# BRIEF
Among the entries below, find the lines with the word "radius" and copy them.

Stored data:
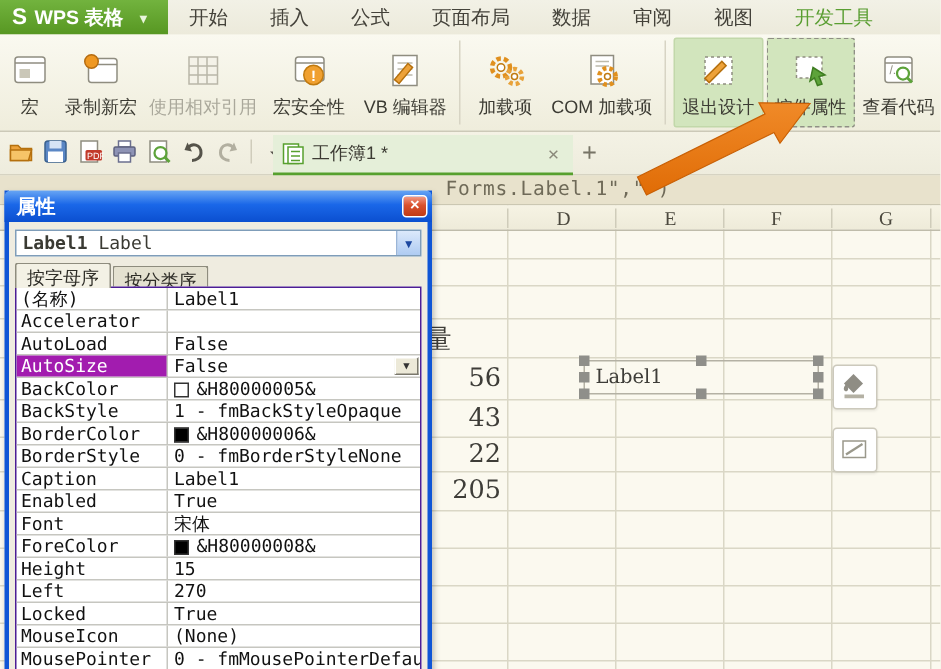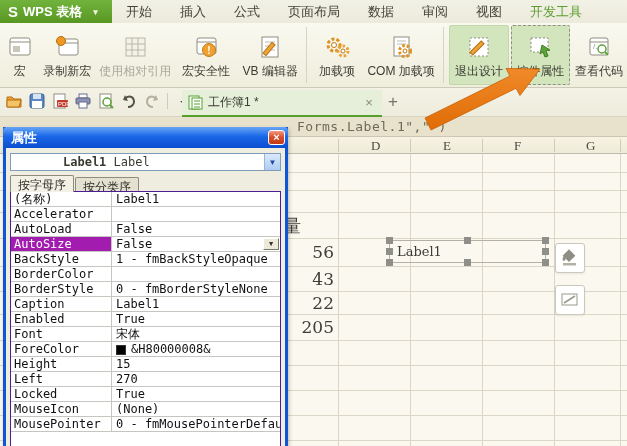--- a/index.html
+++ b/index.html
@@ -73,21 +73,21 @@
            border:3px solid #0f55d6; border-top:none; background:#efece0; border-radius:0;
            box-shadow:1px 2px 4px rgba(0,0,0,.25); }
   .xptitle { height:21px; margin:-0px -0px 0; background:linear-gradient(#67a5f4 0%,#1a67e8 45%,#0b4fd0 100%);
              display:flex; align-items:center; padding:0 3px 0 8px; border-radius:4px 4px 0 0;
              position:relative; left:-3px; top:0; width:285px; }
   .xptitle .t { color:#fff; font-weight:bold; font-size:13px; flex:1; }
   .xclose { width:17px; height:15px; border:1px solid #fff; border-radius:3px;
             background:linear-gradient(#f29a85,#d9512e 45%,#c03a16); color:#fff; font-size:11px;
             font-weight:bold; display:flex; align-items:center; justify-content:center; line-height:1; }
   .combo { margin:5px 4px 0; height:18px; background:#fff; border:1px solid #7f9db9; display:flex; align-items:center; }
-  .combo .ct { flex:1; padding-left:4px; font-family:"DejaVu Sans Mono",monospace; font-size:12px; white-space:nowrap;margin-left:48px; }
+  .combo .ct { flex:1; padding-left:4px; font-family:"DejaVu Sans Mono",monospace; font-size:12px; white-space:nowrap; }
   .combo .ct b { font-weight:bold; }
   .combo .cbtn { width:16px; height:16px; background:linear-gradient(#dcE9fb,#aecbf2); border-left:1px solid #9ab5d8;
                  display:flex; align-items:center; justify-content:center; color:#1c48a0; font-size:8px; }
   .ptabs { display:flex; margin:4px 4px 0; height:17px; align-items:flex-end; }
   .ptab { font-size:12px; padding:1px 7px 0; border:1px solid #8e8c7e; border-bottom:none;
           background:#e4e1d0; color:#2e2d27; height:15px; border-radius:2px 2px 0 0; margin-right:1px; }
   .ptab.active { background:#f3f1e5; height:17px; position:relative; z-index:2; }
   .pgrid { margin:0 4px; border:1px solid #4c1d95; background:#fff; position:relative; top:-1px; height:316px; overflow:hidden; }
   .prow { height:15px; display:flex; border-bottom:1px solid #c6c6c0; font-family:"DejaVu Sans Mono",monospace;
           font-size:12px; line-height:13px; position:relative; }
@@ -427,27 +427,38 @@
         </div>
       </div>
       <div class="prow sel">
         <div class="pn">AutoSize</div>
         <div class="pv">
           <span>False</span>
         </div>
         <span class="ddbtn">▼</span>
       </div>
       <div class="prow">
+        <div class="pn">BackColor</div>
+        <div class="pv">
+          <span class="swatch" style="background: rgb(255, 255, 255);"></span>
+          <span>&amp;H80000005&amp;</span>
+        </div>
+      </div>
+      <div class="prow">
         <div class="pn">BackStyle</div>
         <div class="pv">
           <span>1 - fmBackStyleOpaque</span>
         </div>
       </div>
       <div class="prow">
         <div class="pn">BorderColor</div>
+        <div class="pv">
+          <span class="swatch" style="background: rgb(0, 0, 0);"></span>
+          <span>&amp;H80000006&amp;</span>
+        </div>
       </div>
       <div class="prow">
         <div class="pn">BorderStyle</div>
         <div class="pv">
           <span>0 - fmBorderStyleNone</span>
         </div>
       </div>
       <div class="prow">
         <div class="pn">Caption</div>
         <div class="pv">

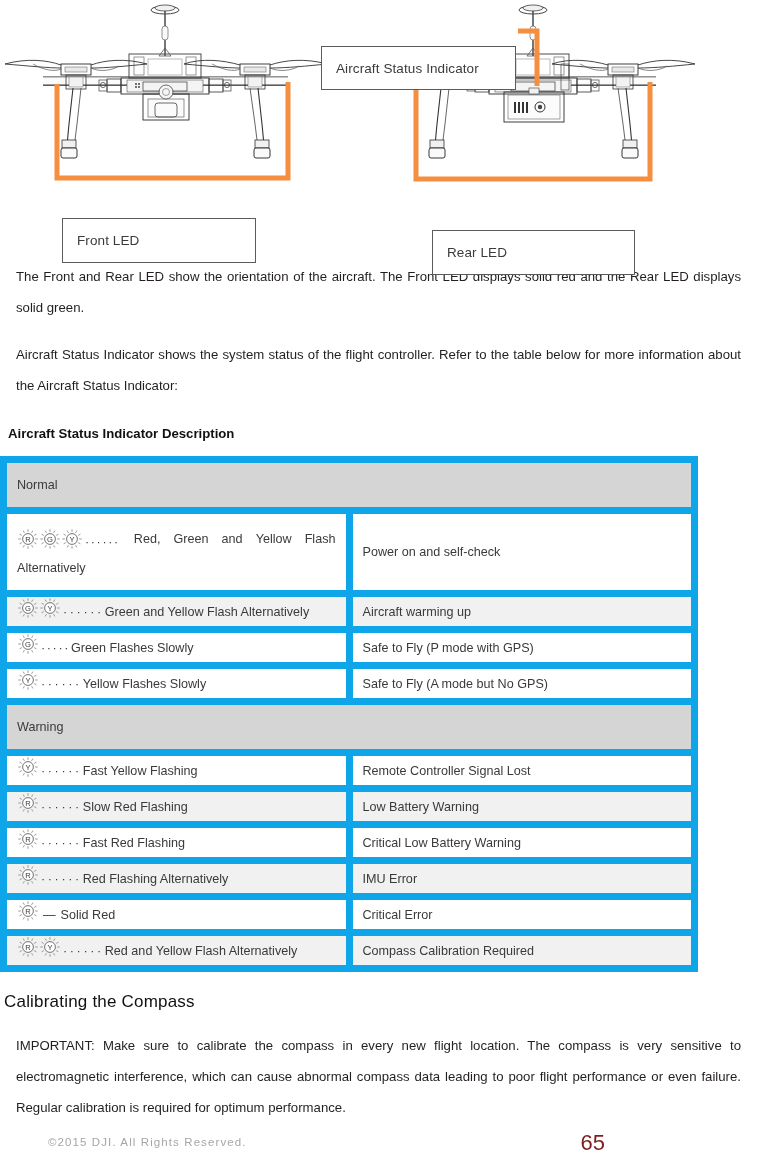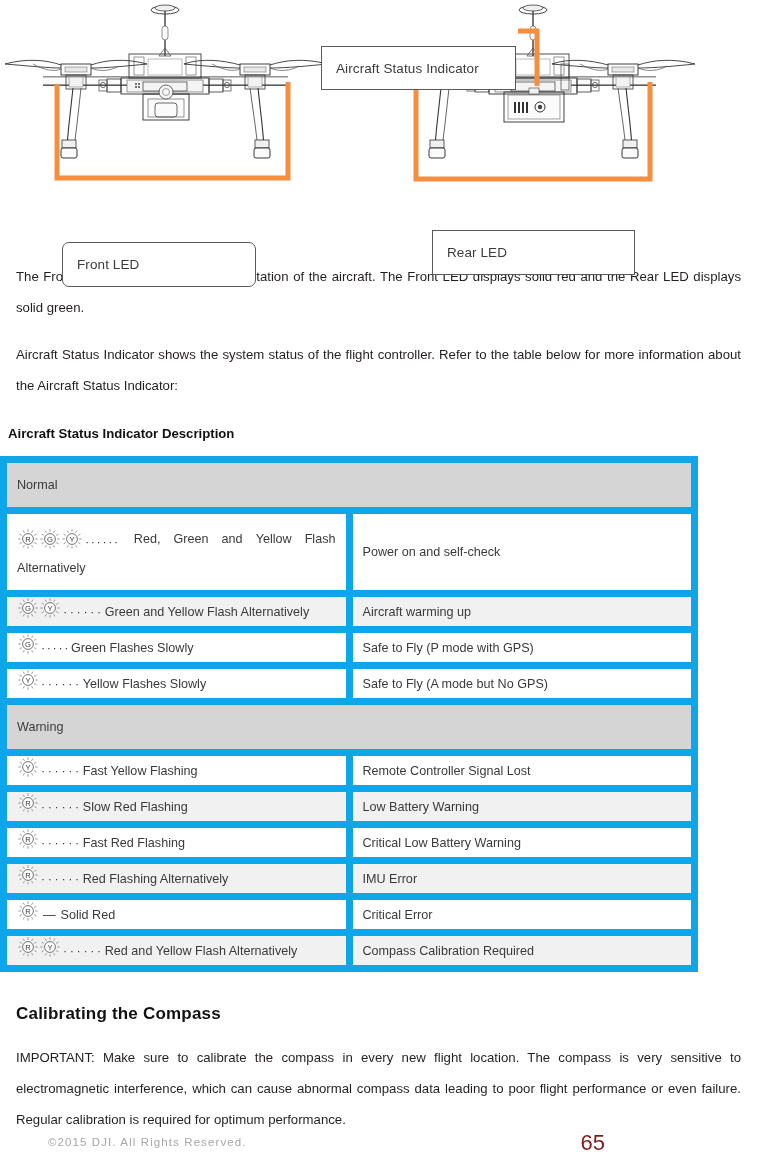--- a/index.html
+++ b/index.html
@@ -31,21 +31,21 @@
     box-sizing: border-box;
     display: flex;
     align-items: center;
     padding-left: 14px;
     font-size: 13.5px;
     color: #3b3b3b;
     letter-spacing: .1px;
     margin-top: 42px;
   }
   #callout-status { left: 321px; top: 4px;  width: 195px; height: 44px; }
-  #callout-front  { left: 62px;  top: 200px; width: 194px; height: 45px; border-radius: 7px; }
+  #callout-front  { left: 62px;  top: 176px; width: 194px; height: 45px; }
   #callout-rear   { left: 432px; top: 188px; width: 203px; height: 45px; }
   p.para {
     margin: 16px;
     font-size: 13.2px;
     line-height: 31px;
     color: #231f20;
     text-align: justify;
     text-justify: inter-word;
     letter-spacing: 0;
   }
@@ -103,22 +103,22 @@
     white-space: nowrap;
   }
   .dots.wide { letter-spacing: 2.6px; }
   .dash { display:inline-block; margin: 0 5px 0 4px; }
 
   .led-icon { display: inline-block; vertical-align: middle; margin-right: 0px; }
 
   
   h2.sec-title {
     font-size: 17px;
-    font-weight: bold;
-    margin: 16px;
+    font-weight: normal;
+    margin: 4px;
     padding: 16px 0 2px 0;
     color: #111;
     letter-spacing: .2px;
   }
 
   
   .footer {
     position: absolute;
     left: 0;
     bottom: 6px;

# WRITTEN SOLUTION
            border:3px solid #0f55d6; border-top:none; background:#efece0; border-radius:0;
              display:flex; align-items:center; padding:0 3px 0 8px; border-radius:4px 4px 0 0;
   .xclose { width:17px; height:15px; border:1px solid #fff; border-radius:3px;
           background:#e4e1d0; color:#2e2d27; height:15px; border-radius:2px 2px 0 0; margin-right:1px; }
-  #callout-front  { left: 62px;  top: 200px; width: 194px; height: 45px; border-radius: 7px; }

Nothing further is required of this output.